His style of advertising was unusual in its flamboyance for the era. Michael Bourke writes in his 1987 work ‘On the Swan: a history of the Swan District’…..

“ In 1839 George Bracher opened a new store on a site at the west end of town, above the ferry landing. The style of commercial advertising at this period was usually very restrained and consisted merely of a list of the items for sale, but George Bracher’s newspaper advertisements were an exception. His initial notice was headed in large letters “BARGAINS EXTRAORDINARY’. Subsequent advertisements were headed ‘Greater bargains than ever!’ “

George’s working career in Wiltshire is unclear, but it can be surmised that he had probably received some grounding in commerce and the skills of retail trading through an association with his father’s and uncle’s businesses. Most supplies for the early colony were sourced from England and, although by then his father had entered the banking business, his father’s contacts may have been useful in establishing supply channels for the Guildford business.

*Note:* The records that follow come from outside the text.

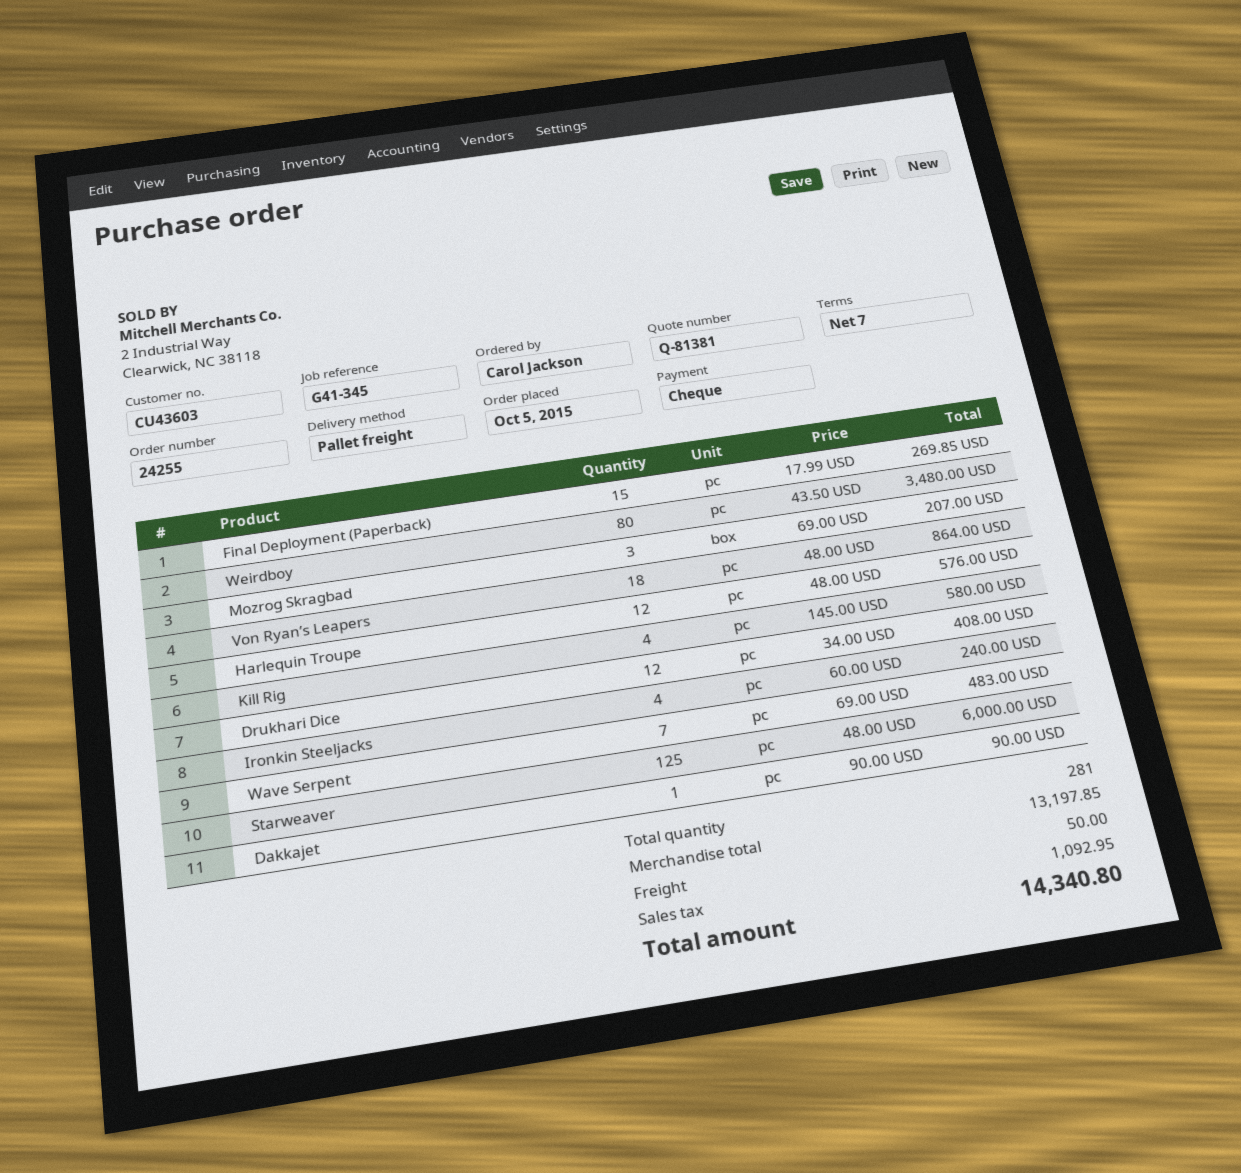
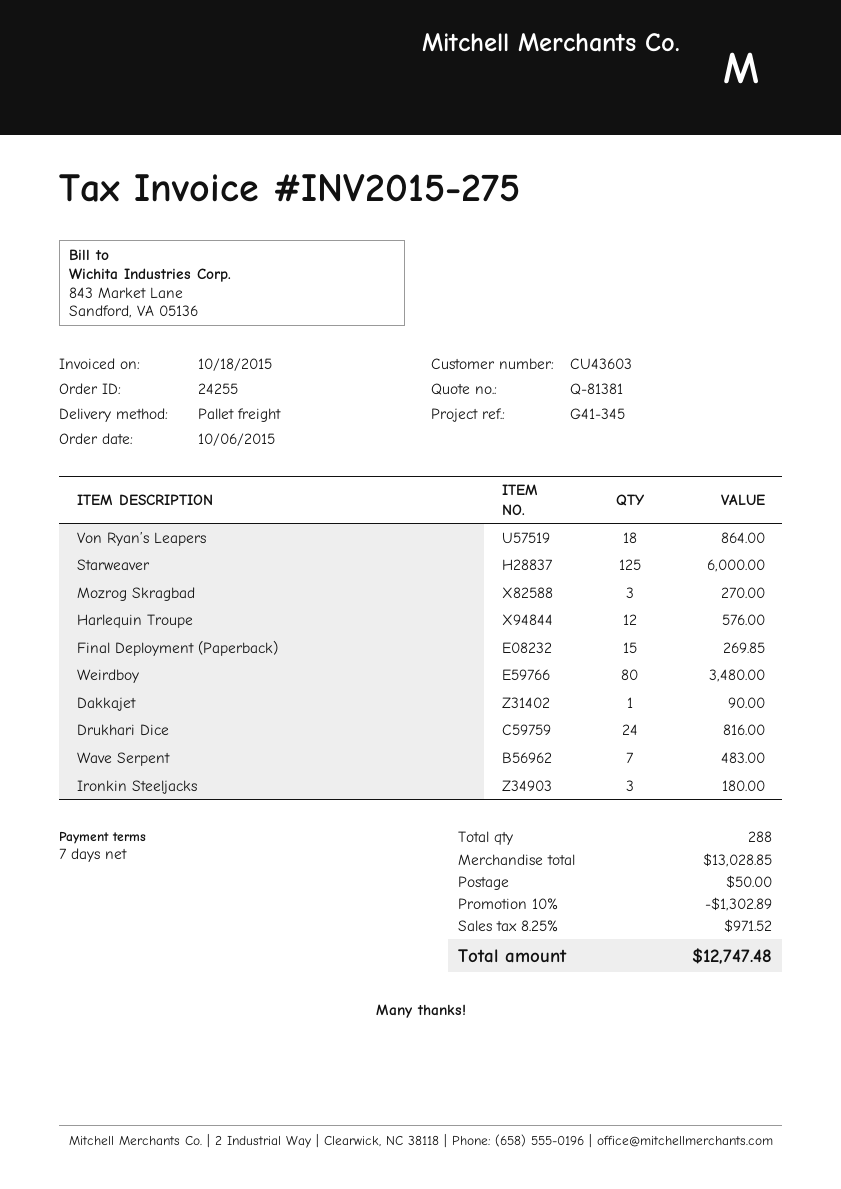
order date: 2015-10-05 -> 2015-10-06
Mozrog Skragbad: 3 for 207.00 -> 3 for 270.00
Kill Rig: 4 for 580.00 -> none
Drukhari Dice: 12 for 408.00 -> 24 for 816.00
Ironkin Steeljacks: 4 for 240.00 -> 3 for 180.00
total quantity: 281 -> 288
subtotal: 13197.85 -> 13028.85
discount: none -> 10% = 1302.89
tax: 1092.95 -> 971.52
total: 14340.80 -> 12747.48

By August 1840 George was advertising a dwelling and garden to be let in Mangles Street, Guildford and the following month he advertised for a store. Presumably this was an additional or perhaps a replacement store, but by late that year he was again advertising a property to let and announced in the press his intention to leave the colony on January 6th, 1841. He didn’t leave at that stage, but his intention may indicate his restlessness and a desire to move on to other things. However, on March 10th, 1841 he received a fee simple title to Guildford Town Lot 9, located on the north bank of the river, near the old bridge. A couple of months earlier his name had appeared on a list of subscribers towards Perth’s first Wesleyan chapel, which perhaps reflects not only his decision to stay within the colony, but also his continuing adherence to Methodism.

A depression began in Western Australia during 1843, which was probably felt hard by those who made their livelihood from supplying farmers and country folk. George’s location during the early to mid 1840s is a little unclear. We know in 1842 that he was a resident and a merchant of Australind, just north of Bunbury, because the theft of 29 pounds in bank notes from him by a George Bennett, as recorded in the Perth Quarter Sessions. In that sparsely populated region of the time he may easily have come into contact with the Hall family, who had emigrated in 1829 and established themselves on the Peel Inlet at today’s Mandurah, about 100 kilometres north of Australind.

However, advertisements in Perth newspapers of the 1840s also indicates that he operated a butchery in central Perth. The proximity of his butchery to a shop established in Hay Street, Perth by Henry Edward Hall may have brought him into contact with the Hall family, including his future wife Sarah Louisa, after she had returned from England with her father during the mid 1840s.